**Try it**
Among the entries below, please repeat exactly and only the lines from the line containing "Grey / 40-4149187683-grey-40-41: 10 -> none" to the line containing "balance: 64.06 -> 121.06", both lines included.

**Provided data**
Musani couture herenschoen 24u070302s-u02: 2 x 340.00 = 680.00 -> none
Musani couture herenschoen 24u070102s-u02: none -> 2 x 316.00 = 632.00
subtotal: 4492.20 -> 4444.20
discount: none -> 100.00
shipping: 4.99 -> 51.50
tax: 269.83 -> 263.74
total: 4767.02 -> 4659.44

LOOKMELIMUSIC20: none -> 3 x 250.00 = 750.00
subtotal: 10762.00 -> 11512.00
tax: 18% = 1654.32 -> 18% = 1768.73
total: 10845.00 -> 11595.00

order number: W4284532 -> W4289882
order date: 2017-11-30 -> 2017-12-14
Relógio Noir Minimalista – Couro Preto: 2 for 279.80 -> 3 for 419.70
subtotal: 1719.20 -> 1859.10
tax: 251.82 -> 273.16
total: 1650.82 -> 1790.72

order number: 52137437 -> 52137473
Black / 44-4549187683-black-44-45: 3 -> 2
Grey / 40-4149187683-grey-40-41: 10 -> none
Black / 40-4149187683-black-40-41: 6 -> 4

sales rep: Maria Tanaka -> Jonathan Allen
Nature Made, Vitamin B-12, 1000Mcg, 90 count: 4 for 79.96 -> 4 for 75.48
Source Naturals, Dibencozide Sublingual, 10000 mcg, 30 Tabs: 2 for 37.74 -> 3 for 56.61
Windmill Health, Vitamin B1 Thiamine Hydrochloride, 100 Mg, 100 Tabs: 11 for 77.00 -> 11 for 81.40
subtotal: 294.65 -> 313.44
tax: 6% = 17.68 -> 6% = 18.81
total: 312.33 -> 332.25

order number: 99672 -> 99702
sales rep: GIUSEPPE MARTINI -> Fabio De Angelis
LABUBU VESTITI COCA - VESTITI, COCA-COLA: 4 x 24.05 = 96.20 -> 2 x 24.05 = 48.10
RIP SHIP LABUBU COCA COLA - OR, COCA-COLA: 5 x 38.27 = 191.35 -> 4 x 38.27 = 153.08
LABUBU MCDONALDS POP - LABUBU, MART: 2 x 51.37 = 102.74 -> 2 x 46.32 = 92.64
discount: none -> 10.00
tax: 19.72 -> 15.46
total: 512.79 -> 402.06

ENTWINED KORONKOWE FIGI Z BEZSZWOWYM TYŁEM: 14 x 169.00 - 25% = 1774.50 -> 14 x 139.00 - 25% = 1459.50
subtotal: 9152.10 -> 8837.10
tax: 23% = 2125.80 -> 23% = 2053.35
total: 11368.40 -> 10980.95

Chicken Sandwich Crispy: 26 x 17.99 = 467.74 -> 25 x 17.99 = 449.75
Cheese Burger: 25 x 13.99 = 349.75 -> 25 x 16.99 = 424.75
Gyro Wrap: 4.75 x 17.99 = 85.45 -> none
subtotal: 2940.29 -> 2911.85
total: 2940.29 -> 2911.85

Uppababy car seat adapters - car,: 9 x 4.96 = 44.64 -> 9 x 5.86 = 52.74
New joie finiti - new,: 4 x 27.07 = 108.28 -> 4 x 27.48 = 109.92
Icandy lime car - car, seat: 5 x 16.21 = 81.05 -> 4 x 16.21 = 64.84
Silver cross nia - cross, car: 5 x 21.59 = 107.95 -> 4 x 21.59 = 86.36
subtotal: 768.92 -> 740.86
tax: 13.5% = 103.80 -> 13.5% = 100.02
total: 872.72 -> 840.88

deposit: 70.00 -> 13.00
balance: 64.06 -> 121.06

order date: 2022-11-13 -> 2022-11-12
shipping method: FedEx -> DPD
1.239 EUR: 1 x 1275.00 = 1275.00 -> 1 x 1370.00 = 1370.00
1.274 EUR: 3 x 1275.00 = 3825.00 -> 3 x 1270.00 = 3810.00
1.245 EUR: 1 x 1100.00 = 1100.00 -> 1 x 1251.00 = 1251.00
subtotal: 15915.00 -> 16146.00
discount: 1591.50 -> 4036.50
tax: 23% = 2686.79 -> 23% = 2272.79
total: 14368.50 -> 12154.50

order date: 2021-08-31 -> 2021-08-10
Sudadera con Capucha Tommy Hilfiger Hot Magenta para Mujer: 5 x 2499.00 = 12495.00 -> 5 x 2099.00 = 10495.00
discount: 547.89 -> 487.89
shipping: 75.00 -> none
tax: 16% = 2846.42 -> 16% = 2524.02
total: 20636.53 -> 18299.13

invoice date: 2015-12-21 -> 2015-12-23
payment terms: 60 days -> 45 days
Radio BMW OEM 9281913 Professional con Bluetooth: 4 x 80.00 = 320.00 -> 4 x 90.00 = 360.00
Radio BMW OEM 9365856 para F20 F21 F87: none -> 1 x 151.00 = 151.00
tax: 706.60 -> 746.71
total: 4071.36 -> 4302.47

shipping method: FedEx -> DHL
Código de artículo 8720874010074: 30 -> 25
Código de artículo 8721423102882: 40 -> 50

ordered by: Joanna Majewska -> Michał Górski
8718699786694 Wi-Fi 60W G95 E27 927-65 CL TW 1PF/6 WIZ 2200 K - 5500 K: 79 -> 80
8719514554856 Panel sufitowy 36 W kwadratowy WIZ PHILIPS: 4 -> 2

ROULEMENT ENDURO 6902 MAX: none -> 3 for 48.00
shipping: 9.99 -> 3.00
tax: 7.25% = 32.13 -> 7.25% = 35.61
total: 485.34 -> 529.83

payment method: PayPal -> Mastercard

**Task solution**
Grey / 40-4149187683-grey-40-41: 10 -> none
Black / 40-4149187683-black-40-41: 6 -> 4

sales rep: Maria Tanaka -> Jonathan Allen
Nature Made, Vitamin B-12, 1000Mcg, 90 count: 4 for 79.96 -> 4 for 75.48
Source Naturals, Dibencozide Sublingual, 10000 mcg, 30 Tabs: 2 for 37.74 -> 3 for 56.61
Windmill Health, Vitamin B1 Thiamine Hydrochloride, 100 Mg, 100 Tabs: 11 for 77.00 -> 11 for 81.40
subtotal: 294.65 -> 313.44
tax: 6% = 17.68 -> 6% = 18.81
total: 312.33 -> 332.25

order number: 99672 -> 99702
sales rep: GIUSEPPE MARTINI -> Fabio De Angelis
LABUBU VESTITI COCA - VESTITI, COCA-COLA: 4 x 24.05 = 96.20 -> 2 x 24.05 = 48.10
RIP SHIP LABUBU COCA COLA - OR, COCA-COLA: 5 x 38.27 = 191.35 -> 4 x 38.27 = 153.08
LABUBU MCDONALDS POP - LABUBU, MART: 2 x 51.37 = 102.74 -> 2 x 46.32 = 92.64
discount: none -> 10.00
tax: 19.72 -> 15.46
total: 512.79 -> 402.06

ENTWINED KORONKOWE FIGI Z BEZSZWOWYM TYŁEM: 14 x 169.00 - 25% = 1774.50 -> 14 x 139.00 - 25% = 1459.50
subtotal: 9152.10 -> 8837.10
tax: 23% = 2125.80 -> 23% = 2053.35
total: 11368.40 -> 10980.95

Chicken Sandwich Crispy: 26 x 17.99 = 467.74 -> 25 x 17.99 = 449.75
Cheese Burger: 25 x 13.99 = 349.75 -> 25 x 16.99 = 424.75
Gyro Wrap: 4.75 x 17.99 = 85.45 -> none
subtotal: 2940.29 -> 2911.85
total: 2940.29 -> 2911.85

Uppababy car seat adapters - car,: 9 x 4.96 = 44.64 -> 9 x 5.86 = 52.74
New joie finiti - new,: 4 x 27.07 = 108.28 -> 4 x 27.48 = 109.92
Icandy lime car - car, seat: 5 x 16.21 = 81.05 -> 4 x 16.21 = 64.84
Silver cross nia - cross, car: 5 x 21.59 = 107.95 -> 4 x 21.59 = 86.36
subtotal: 768.92 -> 740.86
tax: 13.5% = 103.80 -> 13.5% = 100.02
total: 872.72 -> 840.88

deposit: 70.00 -> 13.00
balance: 64.06 -> 121.06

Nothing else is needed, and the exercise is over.